**Provided entries:**
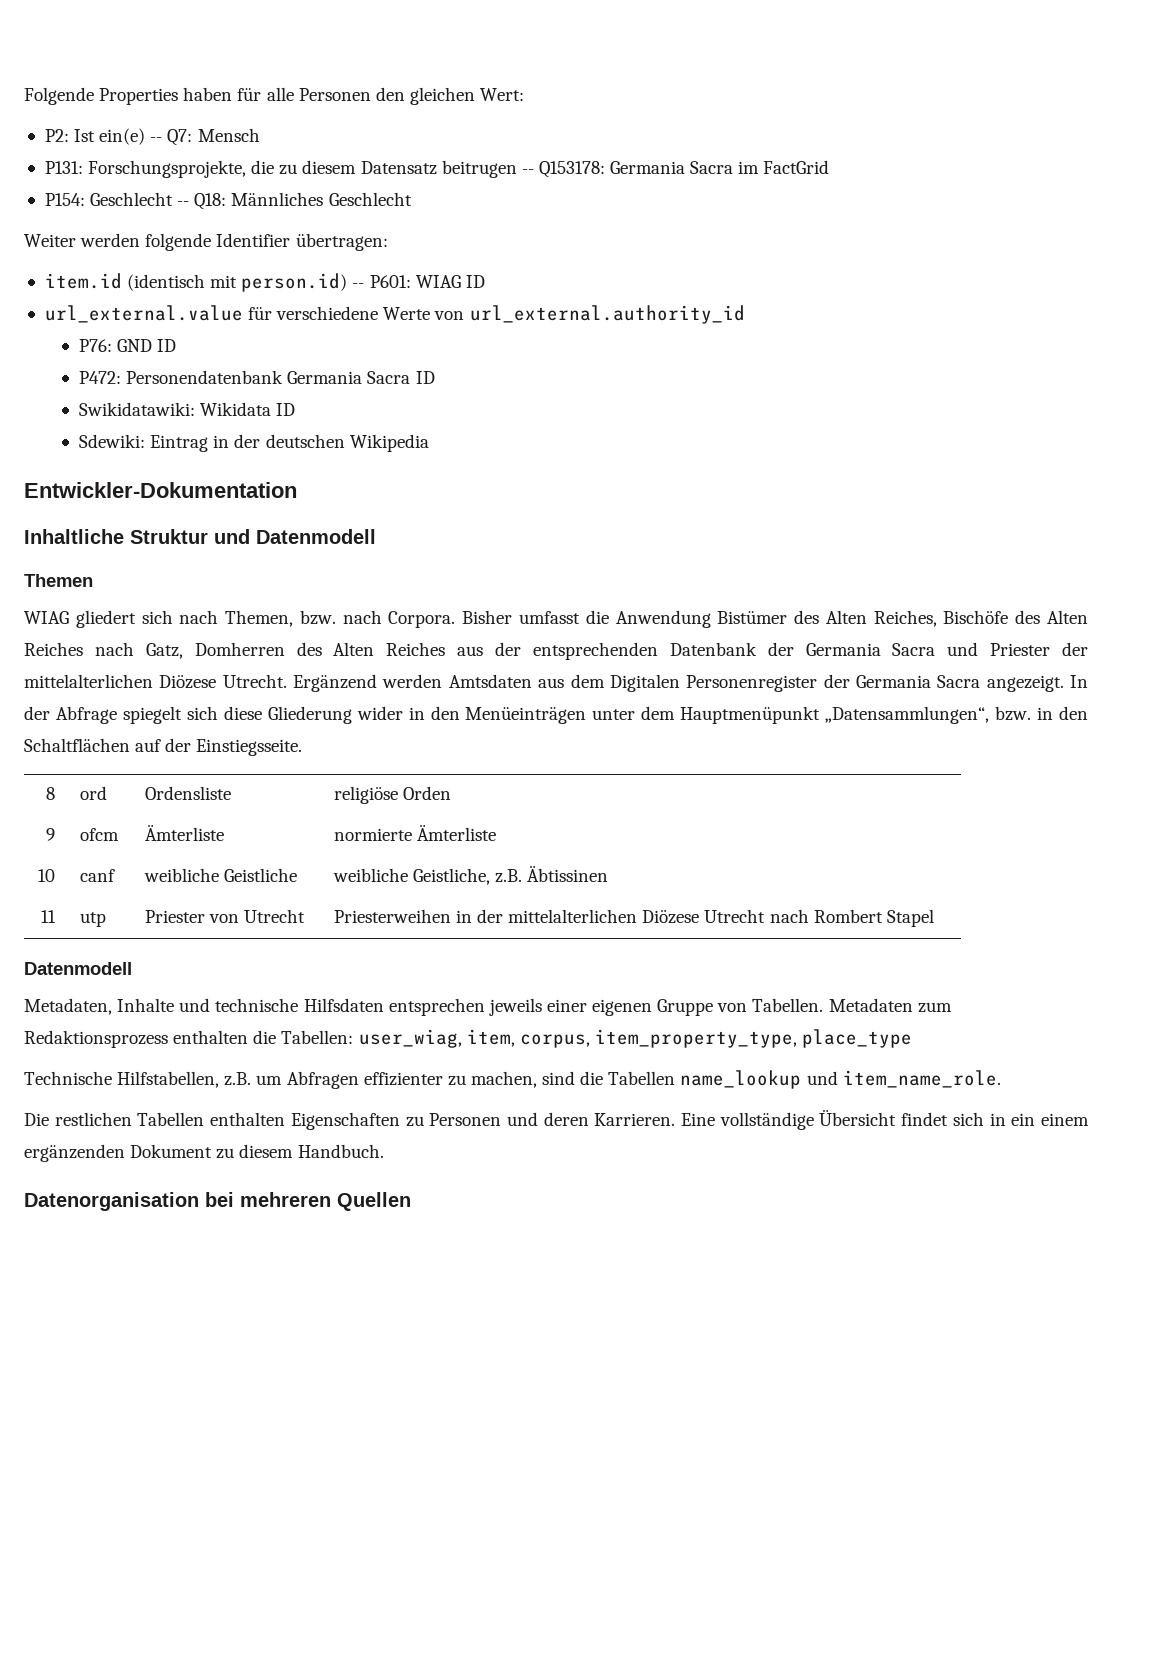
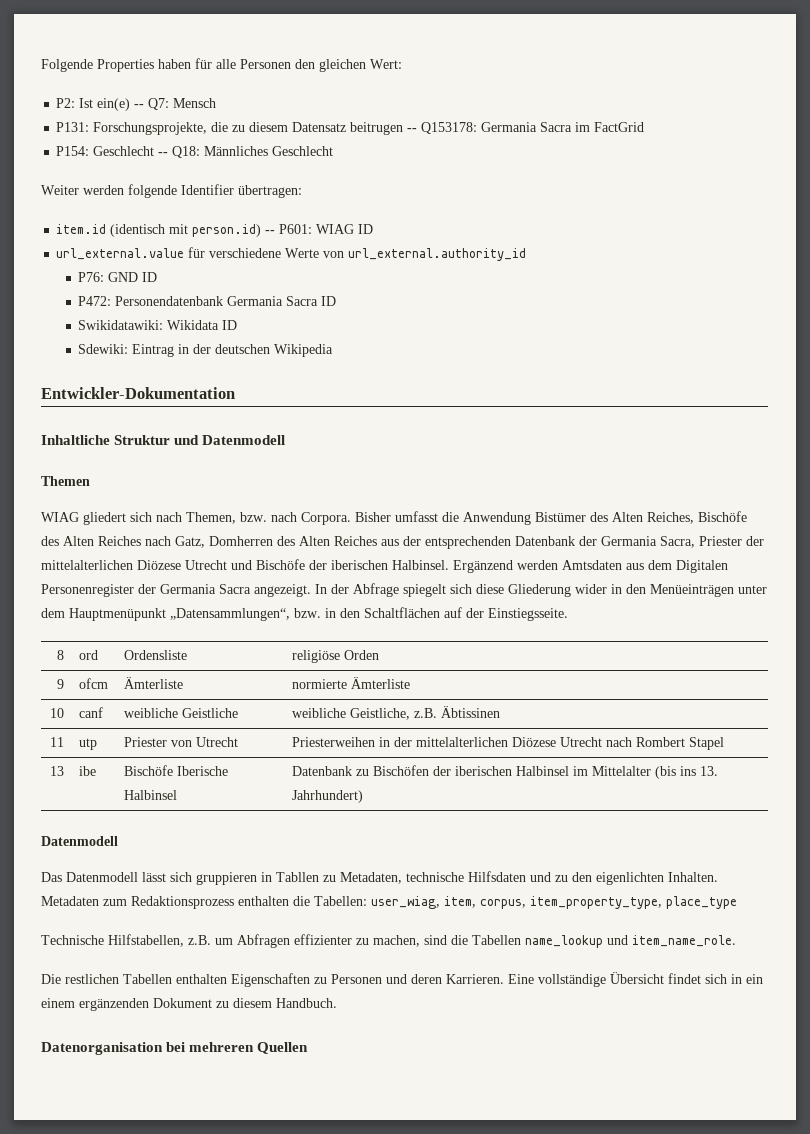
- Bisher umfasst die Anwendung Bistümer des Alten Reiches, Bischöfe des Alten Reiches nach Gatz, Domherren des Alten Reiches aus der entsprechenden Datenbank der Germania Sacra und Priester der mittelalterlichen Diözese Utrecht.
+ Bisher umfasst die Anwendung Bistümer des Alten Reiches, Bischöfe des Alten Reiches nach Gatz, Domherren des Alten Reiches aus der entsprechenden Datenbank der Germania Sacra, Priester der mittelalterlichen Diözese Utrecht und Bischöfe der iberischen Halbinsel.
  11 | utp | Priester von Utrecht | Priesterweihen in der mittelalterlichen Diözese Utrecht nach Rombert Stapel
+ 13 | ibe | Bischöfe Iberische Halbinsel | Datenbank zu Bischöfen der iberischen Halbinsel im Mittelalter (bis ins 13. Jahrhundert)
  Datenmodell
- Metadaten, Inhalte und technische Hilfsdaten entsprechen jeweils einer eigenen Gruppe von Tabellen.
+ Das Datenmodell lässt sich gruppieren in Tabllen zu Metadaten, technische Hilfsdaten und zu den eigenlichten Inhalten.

...

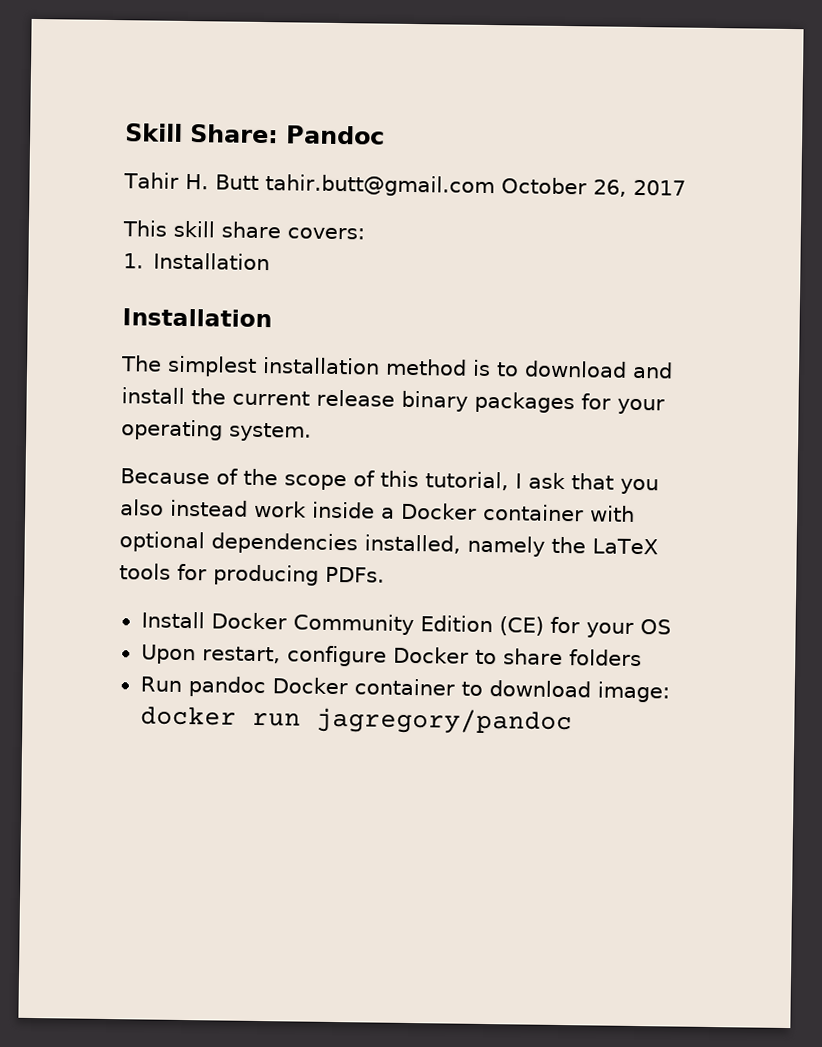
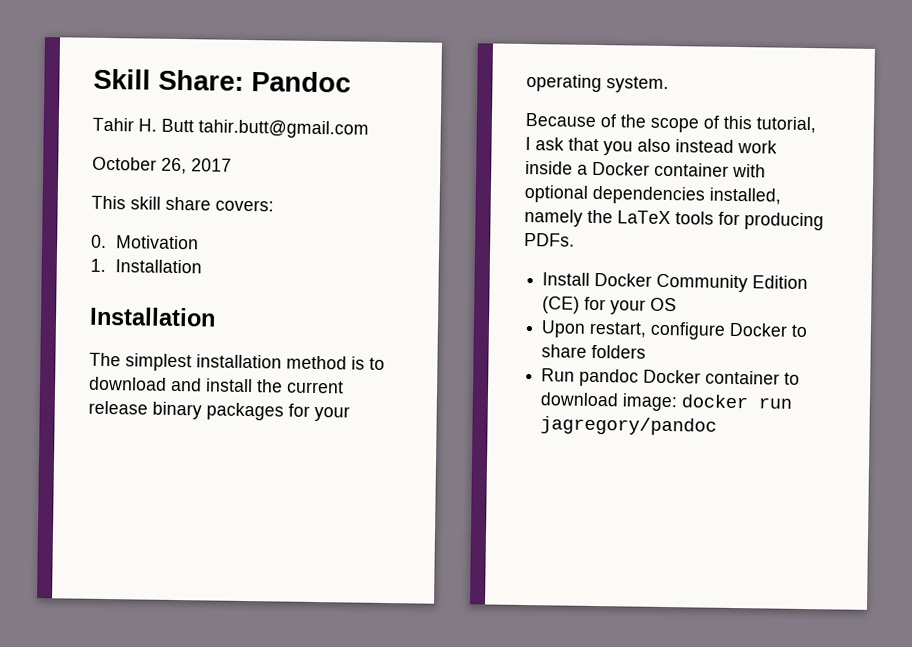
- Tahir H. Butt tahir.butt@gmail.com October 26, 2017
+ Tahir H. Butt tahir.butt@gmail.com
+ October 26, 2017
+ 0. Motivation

==

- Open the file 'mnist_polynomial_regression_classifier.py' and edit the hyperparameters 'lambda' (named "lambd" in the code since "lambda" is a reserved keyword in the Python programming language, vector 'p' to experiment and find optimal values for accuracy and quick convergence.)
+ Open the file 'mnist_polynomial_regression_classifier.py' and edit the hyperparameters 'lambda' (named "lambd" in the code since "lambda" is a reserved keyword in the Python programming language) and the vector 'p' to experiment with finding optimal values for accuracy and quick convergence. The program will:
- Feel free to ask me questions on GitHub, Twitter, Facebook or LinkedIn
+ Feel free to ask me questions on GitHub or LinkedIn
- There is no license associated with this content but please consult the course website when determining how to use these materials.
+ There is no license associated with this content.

**What is required:** In the records above, find the line with "- Feel free"; write out exactly that line and each one after it, stopping after the line with "with this content.".

**Exercise output:**
- Feel free to ask me questions on GitHub, Twitter, Facebook or LinkedIn
+ Feel free to ask me questions on GitHub or LinkedIn
- There is no license associated with this content but please consult the course website when determining how to use these materials.
+ There is no license associated with this content.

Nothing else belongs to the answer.